Horta-Osório may move back to Portugal

 In Banks, Business, News

Portuguese banker António Horta-Osório, who will quit his post leading Lloyds bank in London in 2021, has not ruled out returning to Portugal.

“My professional future is totally open and obviously will not exclude Portugal” he told the weekend newspaper Expresso, adding “even if that future is not necessarily linked to the banking sector.”
“I have always maintained a very close relationship with my country, despite having fulfilled executive functions outside of Portugal for 15 years,” said the banker who undertook a thorough restructuring of the bank after UK government intervention in 2011.

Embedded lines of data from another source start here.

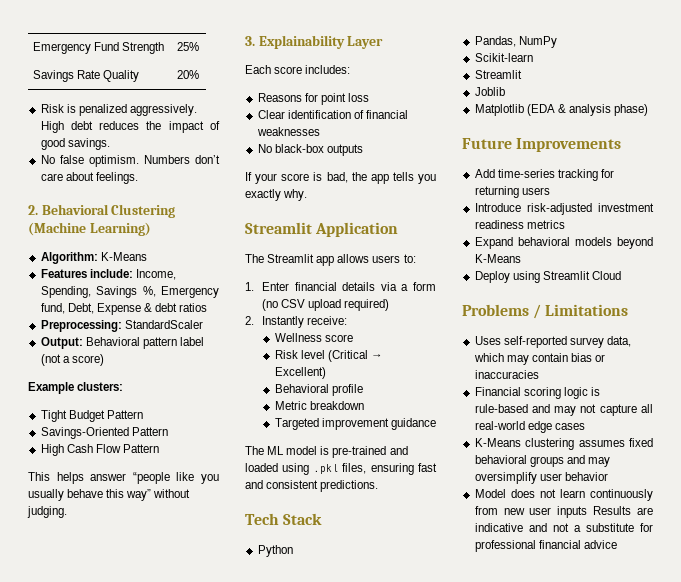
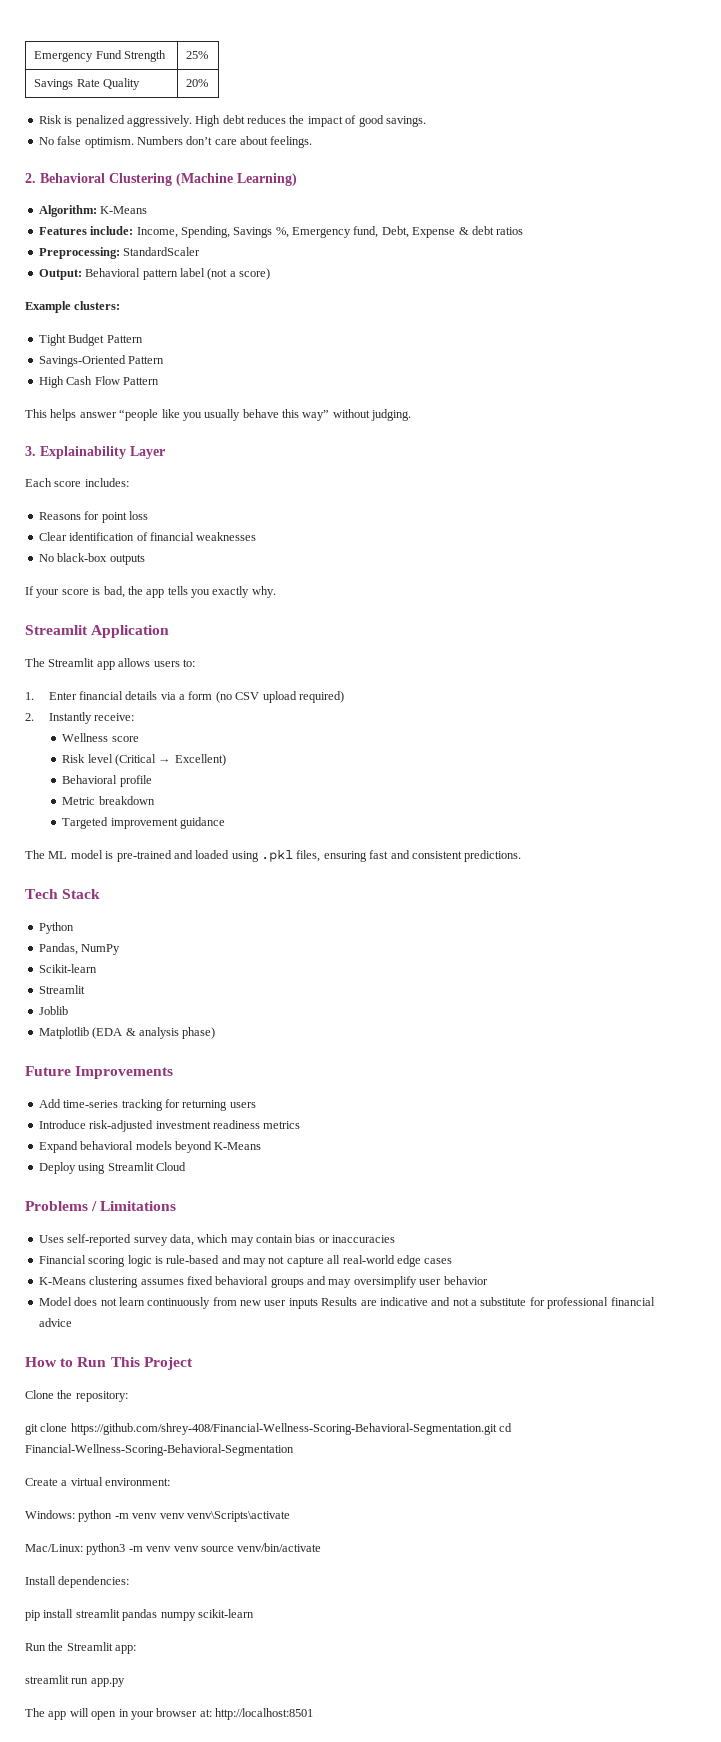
+ How to Run This Project
+ Clone the repository:
+ git clone https://github.com/shrey-408/Financial-Wellness-Scoring-Behavioral-Segmentation.git cd Financial-Wellness-Scoring-Behavioral-Segmentation
+ Create a virtual environment:
+ Windows: python -m venv venv venv\Scripts\activate
+ Mac/Linux: python3 -m venv venv source venv/bin/activate
+ Install dependencies:
+ pip install streamlit pandas numpy scikit-learn
+ Run the Streamlit app:
+ streamlit run app.py
+ The app will open in your browser at: http://localhost:8501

For the time being, Horta-Osório has one idea in mind: “I will only take on projects that I believe in, and which are of a size and challenge that will enable me to continue enjoying what I do and can bring comparative advantages,” he told the newspaper.
When taking stock of the years he spent at the bank, António Horta-Osório says he feels he has “fulfilled his mission”.

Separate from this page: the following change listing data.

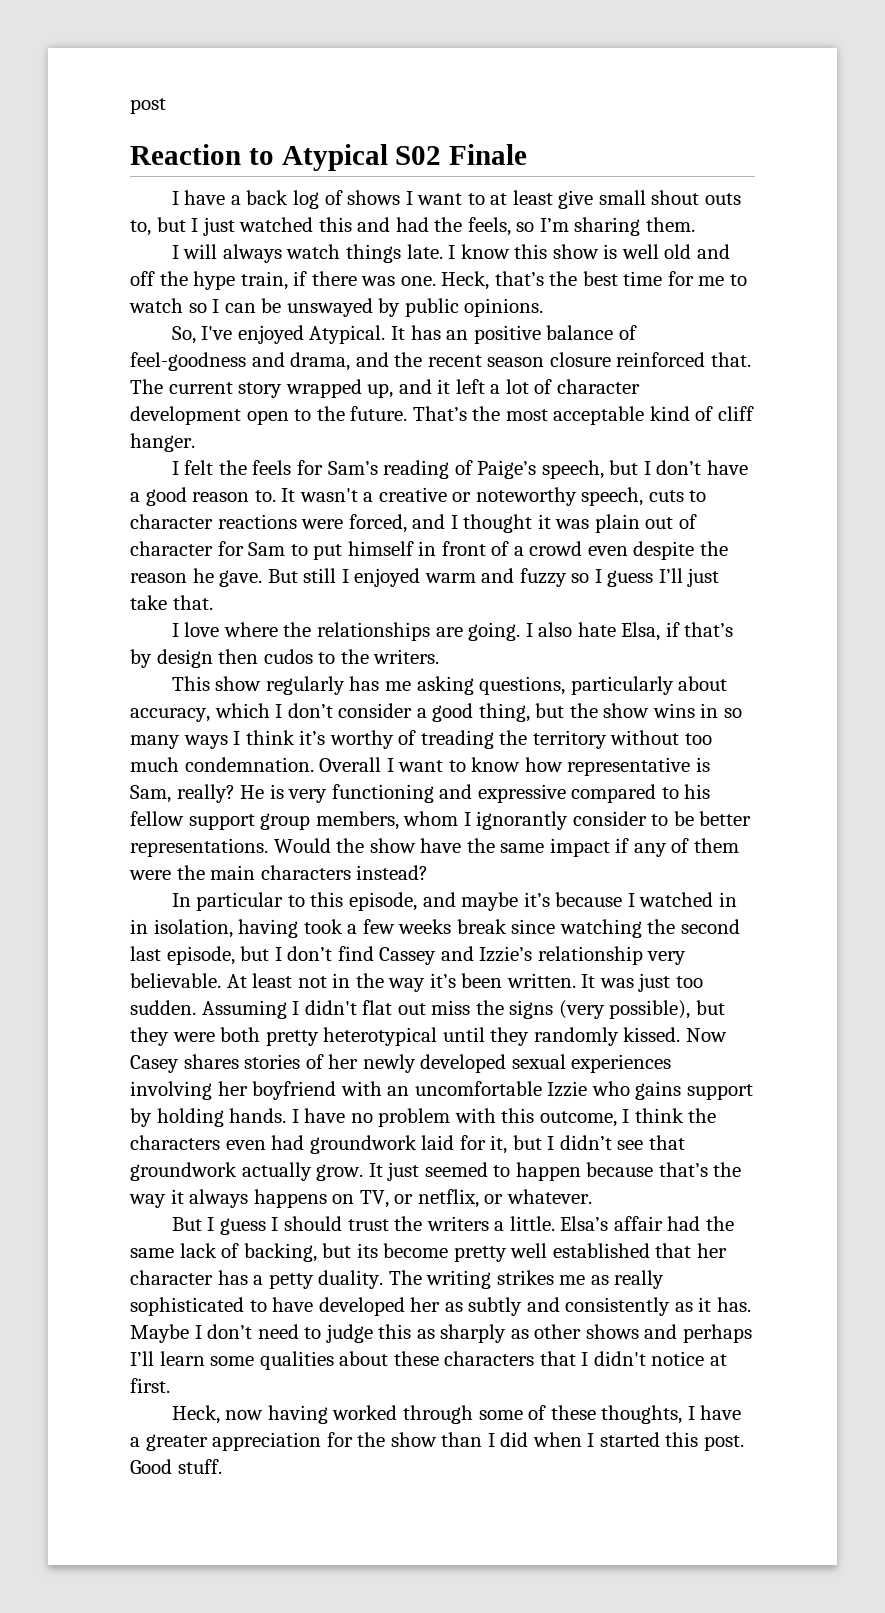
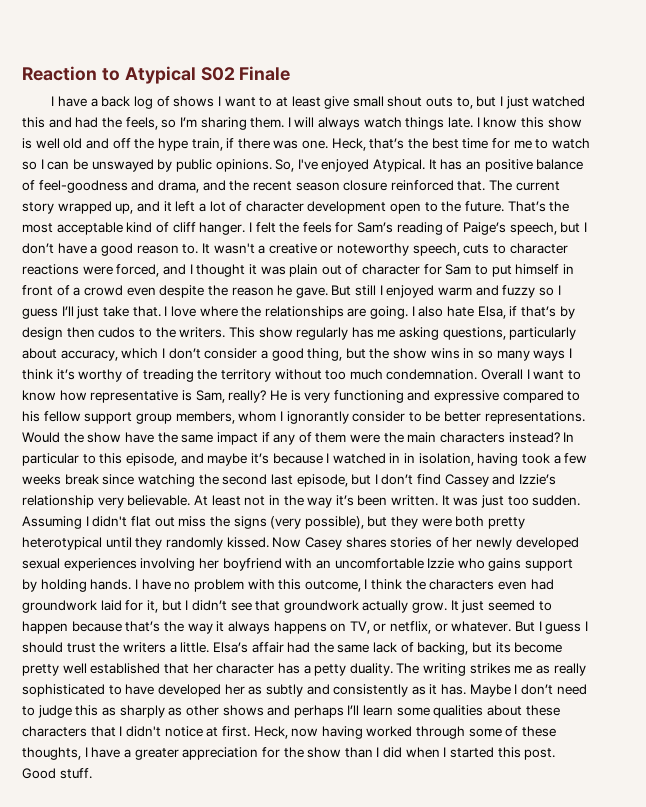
- post
- I have a back log of shows I want to at least give small shout outs to, but I just watched this and had the feels, so I’m sharing them.
- I will always watch things late.
+ I have a back log of shows I want to at least give small shout outs to, but I just watched this and had the feels, so I’m sharing them. I will always watch things late.
- Heck, that’s the best time for me to watch so I can be unswayed by public opinions.
- So, I've enjoyed Atypical.
+ Heck, that’s the best time for me to watch so I can be unswayed by public opinions. So, I've enjoyed Atypical.
- That’s the most acceptable kind of cliff hanger.
- I felt the feels for Sam’s reading of Paige’s speech, but I don’t have a good reason to.
+ That’s the most acceptable kind of cliff hanger. I felt the feels for Sam’s reading of Paige’s speech, but I don’t have a good reason to.
- But still I enjoyed warm and fuzzy so I guess I’ll just take that.
- I love where the relationships are going.
+ But still I enjoyed warm and fuzzy so I guess I’ll just take that. I love where the relationships are going.
- I also hate Elsa, if that’s by design then cudos to the writers.
- This show regularly has me asking questions, particularly about accuracy, which I don’t consider a good thing, but the show wins in so many ways I think it’s worthy of treading the territory without too much condemnation.
+ I also hate Elsa, if that’s by design then cudos to the writers. This show regularly has me asking questions, particularly about accuracy, which I don’t consider a good thing, but the show wins in so many ways I think it’s worthy of treading the territory without too much condemnation.
- Would the show have the same impact if any of them were the main characters instead?
- In particular to this episode, and maybe it’s because I watched in in isolation, having took a few weeks break since watching the second last episode, but I don’t find Cassey and Izzie’s relationship very believable.
+ Would the show have the same impact if any of them were the main characters instead? In particular to this episode, and maybe it’s because I watched in in isolation, having took a few weeks break since watching the second last episode, but I don’t find Cassey and Izzie’s relationship very believable.
- It just seemed to happen because that’s the way it always happens on TV, or netflix, or whatever.
- But I guess I should trust the writers a little.
+ It just seemed to happen because that’s the way it always happens on TV, or netflix, or whatever. But I guess I should trust the writers a little.
- Maybe I don’t need to judge this as sharply as other shows and perhaps I’ll learn some qualities about these characters that I didn't notice at first.
- Heck, now having worked through some of these thoughts, I have a greater appreciation for the show than I did when I started this post.
+ Maybe I don’t need to judge this as sharply as other shows and perhaps I’ll learn some qualities about these characters that I didn't notice at first. Heck, now having worked through some of these thoughts, I have a greater appreciation for the show than I did when I started this post.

The British retail bank has announced that Robin Budenberg will take over as chairman when Horta-Osório leaves.
By the time he leaves Lloyd’s Banking Group, António Horta-Osório will have been paid roughly €75 million for his decade in charge.

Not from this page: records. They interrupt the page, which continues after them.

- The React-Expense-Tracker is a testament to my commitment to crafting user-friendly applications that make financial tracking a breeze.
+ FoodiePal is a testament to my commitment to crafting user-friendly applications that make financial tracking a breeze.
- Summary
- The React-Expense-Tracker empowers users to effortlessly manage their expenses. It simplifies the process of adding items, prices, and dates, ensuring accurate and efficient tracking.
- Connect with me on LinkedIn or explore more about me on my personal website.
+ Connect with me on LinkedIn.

Two challenges the banker faced in recent years was paying out the largest ever sum for PPI compensation and costs (around €24Bn) and the effects of Covid-19, which hit Lloyd’s share prices hard, the bank losing 45% in value since February, with a considerable dent in its performance statistics.
During his term, Lloyds repaid its €30Bn state bailout money, improved its capital ratios and cut costs.
On the minus side, the bank dragged its feet over compensating victims of the HSBO Reading Fraud which is awaiting the findings of an independent report on the board’s handling of the issue.
However, despite all his success, the fallout from Covid-19 and the looming recession will, through no fault of his own, undo much of his hard work in making the bank solvent.
Impairment charges will rise with the recession, and the bank, in a climate of low interest rates, will find it hard to make decent returns from current accounts and mortgages.